[Photo provided by Kogene Biotech]
Global orders continue to pour in as pandemic still ravages across the globe, keeping Korean production lines of COVID-19 test kits hectic to require extra hires that cannot easily come by.
Exports of Korean-made test kits for COVID-19 began to surge in March when the virus originating from China developed into a global pandemic. The shipment value jumped from $642,500 (1.6 tons) in February to $24.10 million (32.4 tons) in March and to $131.95 million (105.3 tons) for the first 20 days of April, according to Korea Customs Service data.
Korean test kit and assay manufacturers, large or small, hastily had to recruit extra hands to meet the orders.
Seegene and Bioneer, the two largest in this field, hired temps to run production lines round the clock.
Bioneer, the only Korean manufacturer with localized diagnostic assays, stretched its payroll to beyond 500, compared with 86 at the end of last year. This company added 20 full-time employees and hired more than 100 temporary workers in the first half.

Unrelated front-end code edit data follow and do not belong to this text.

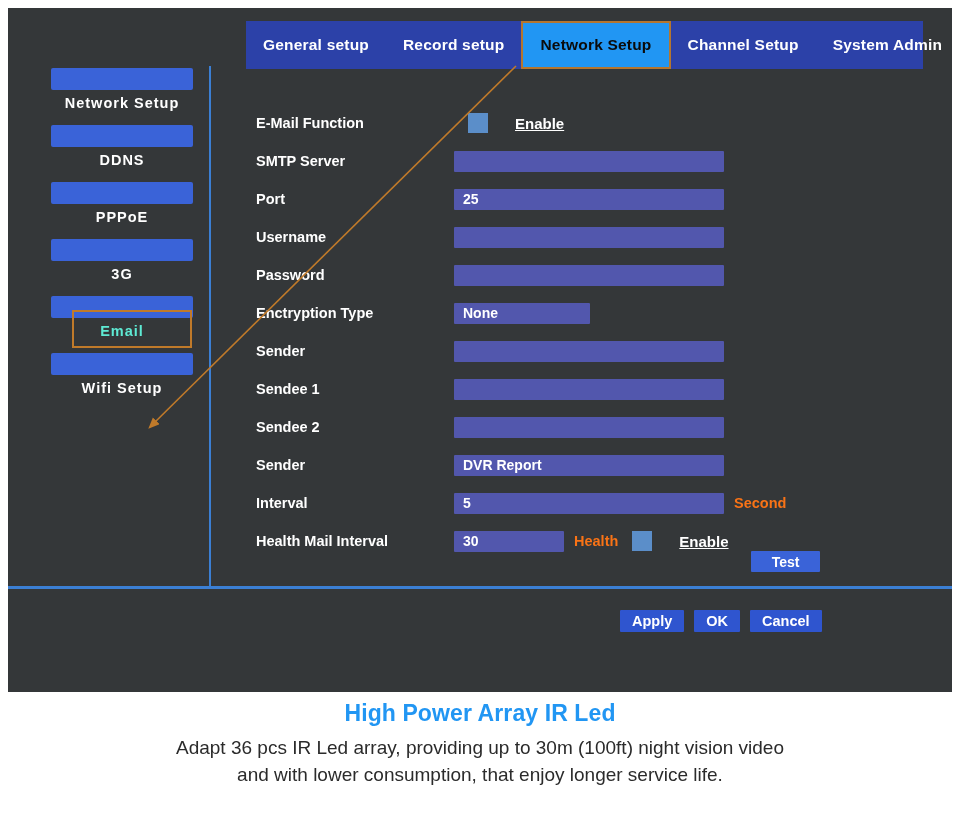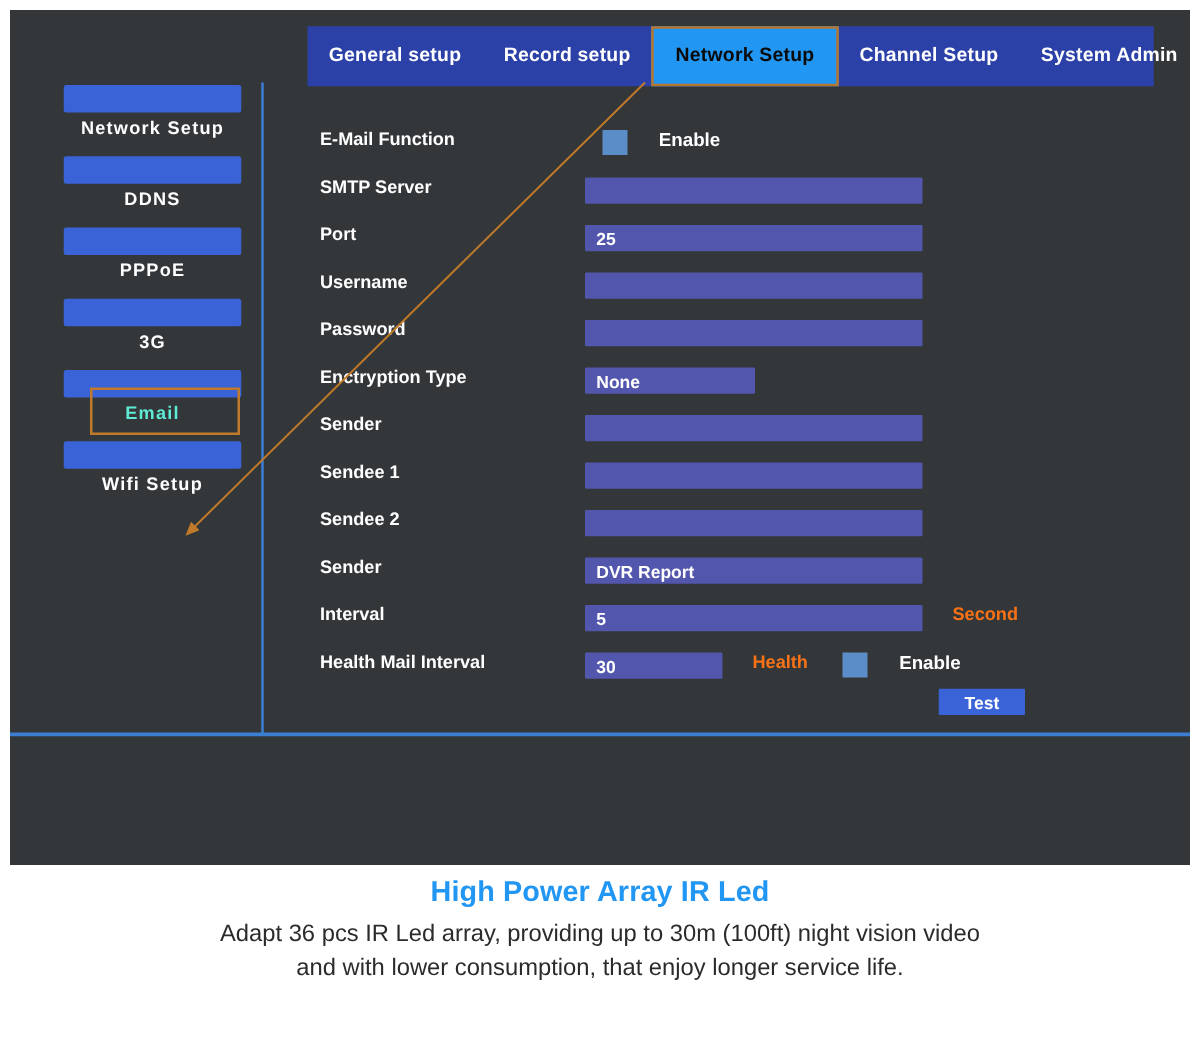"E-Mail Function" .frow { align-items: none -> center; gap: 14px -> none }
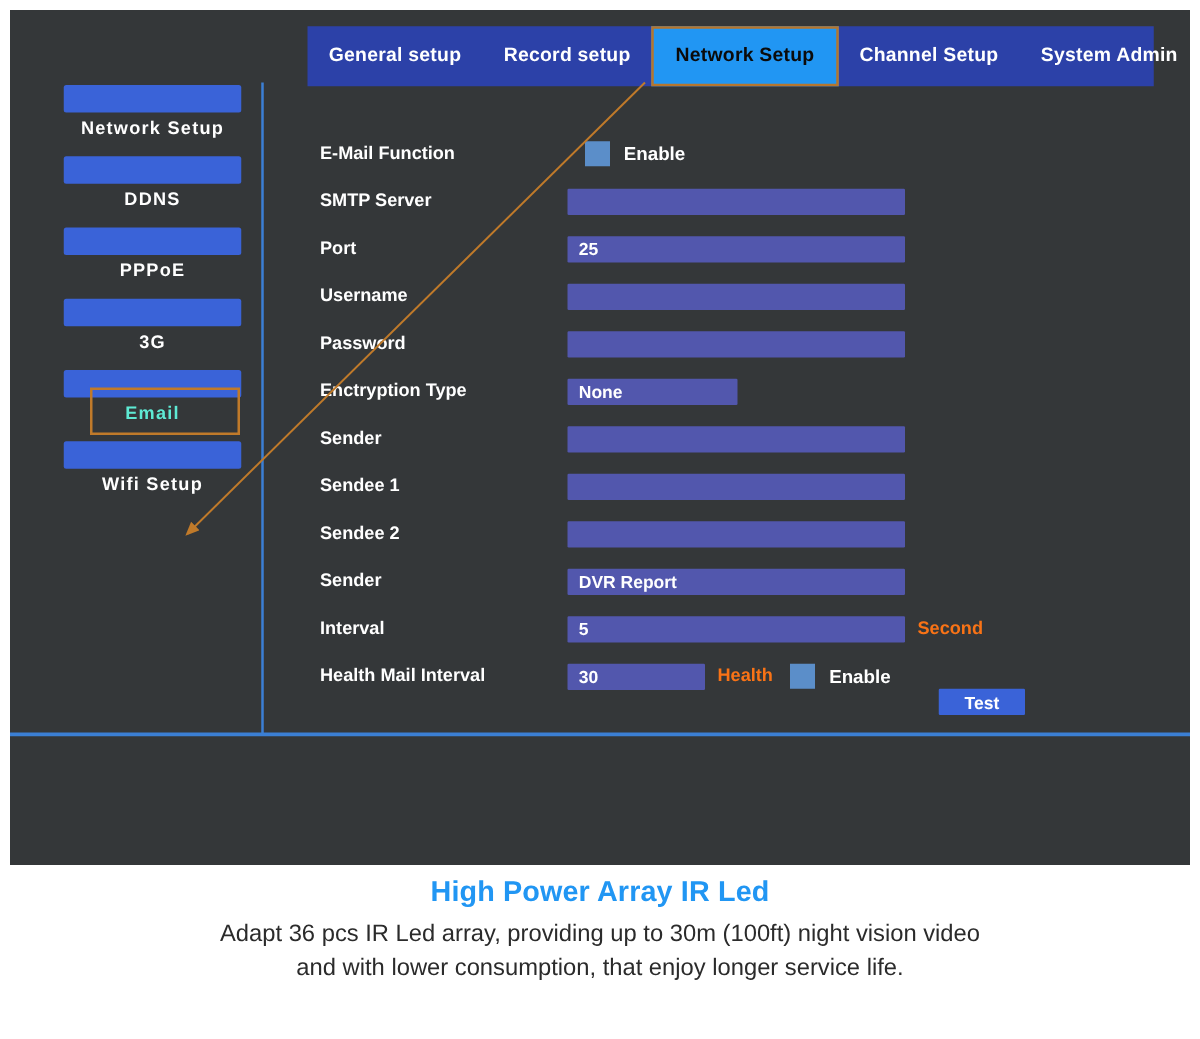"Enable" .chk-label { margin-left: 11px -> 27px; text-decoration: none -> underline }
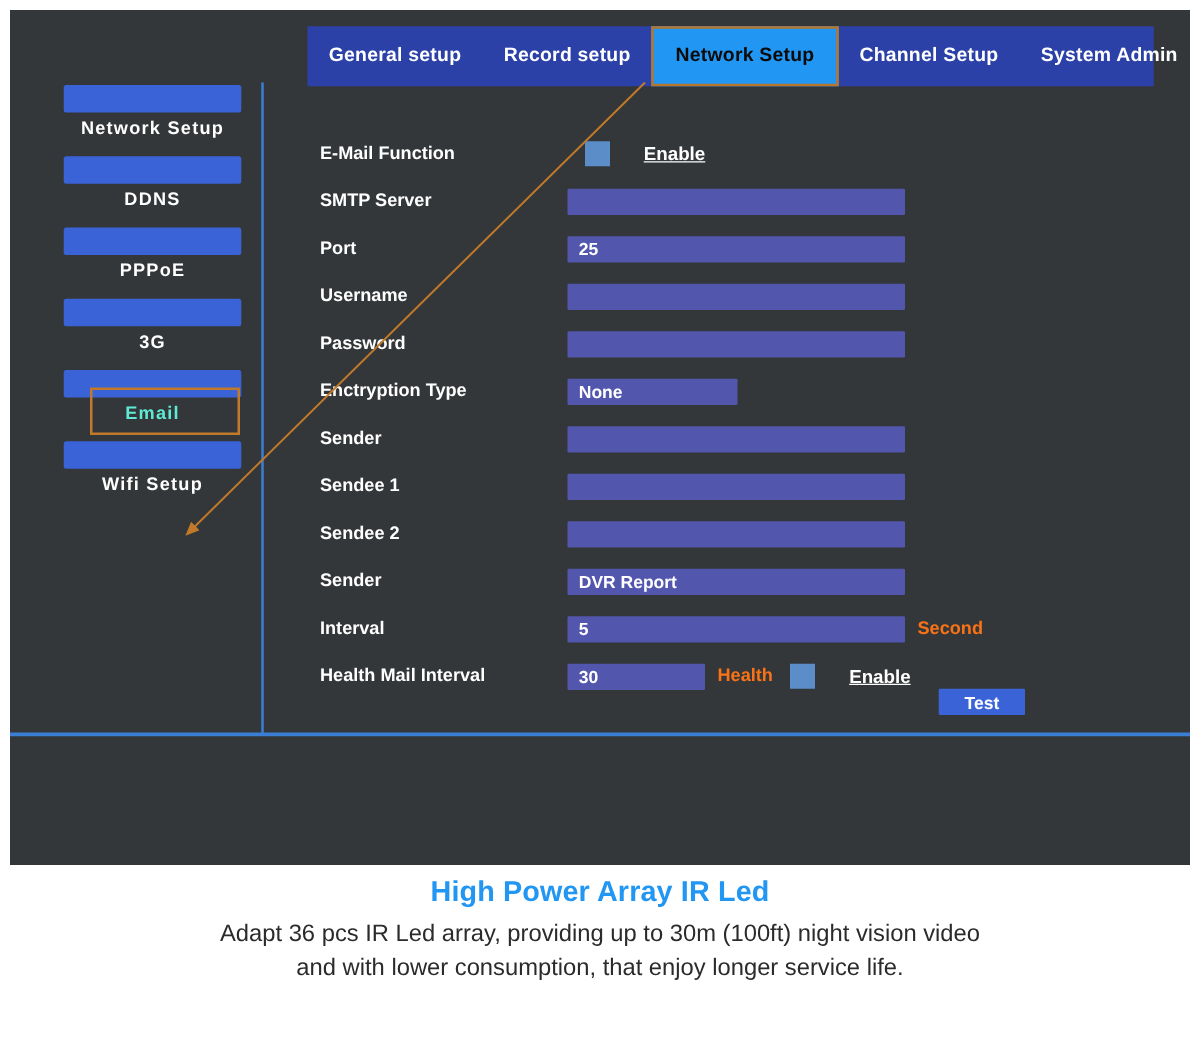"Apply" div { html: none -> <div> <div>Apply</div> <div>OK</div> <div>Cancel</div> </div> }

Seegene, Korea’s top molecular diagnostics company, plans to more than double its 320-person workforce within this year.
Some 65 workers at Kogene Biotech are working extra shifts and on weekends after the company became the country’s first to receive emergency use authorization for its COVID-19 test kits from health authorities in February.
Sales over the past four months have already tripled annual sales in 2019, said Baek Myo-ah, senior executive at Kogene Biotech, adding the company will soon expand its staffing by 25 to 30 people to meet the explosive increase in exports.
Other smaller test kit makers like Gencurix and Sugentech are all in the same situation.
Despite a serious labor shortage, hiring is not easy due to lack of systematic training program.
Recruits must be trained individually at their workplaces for about three months before being deployed to production lines.
It is necessary to put in place a professional human resource development system like a degree program in diagnostic science, said Oh Ki-hwan, head of industrial policy at the Korea Biotechnology Industry Organization, adding the K-bio policy has been unbalanced with too much focus on pharmacology, chemistry, food and information.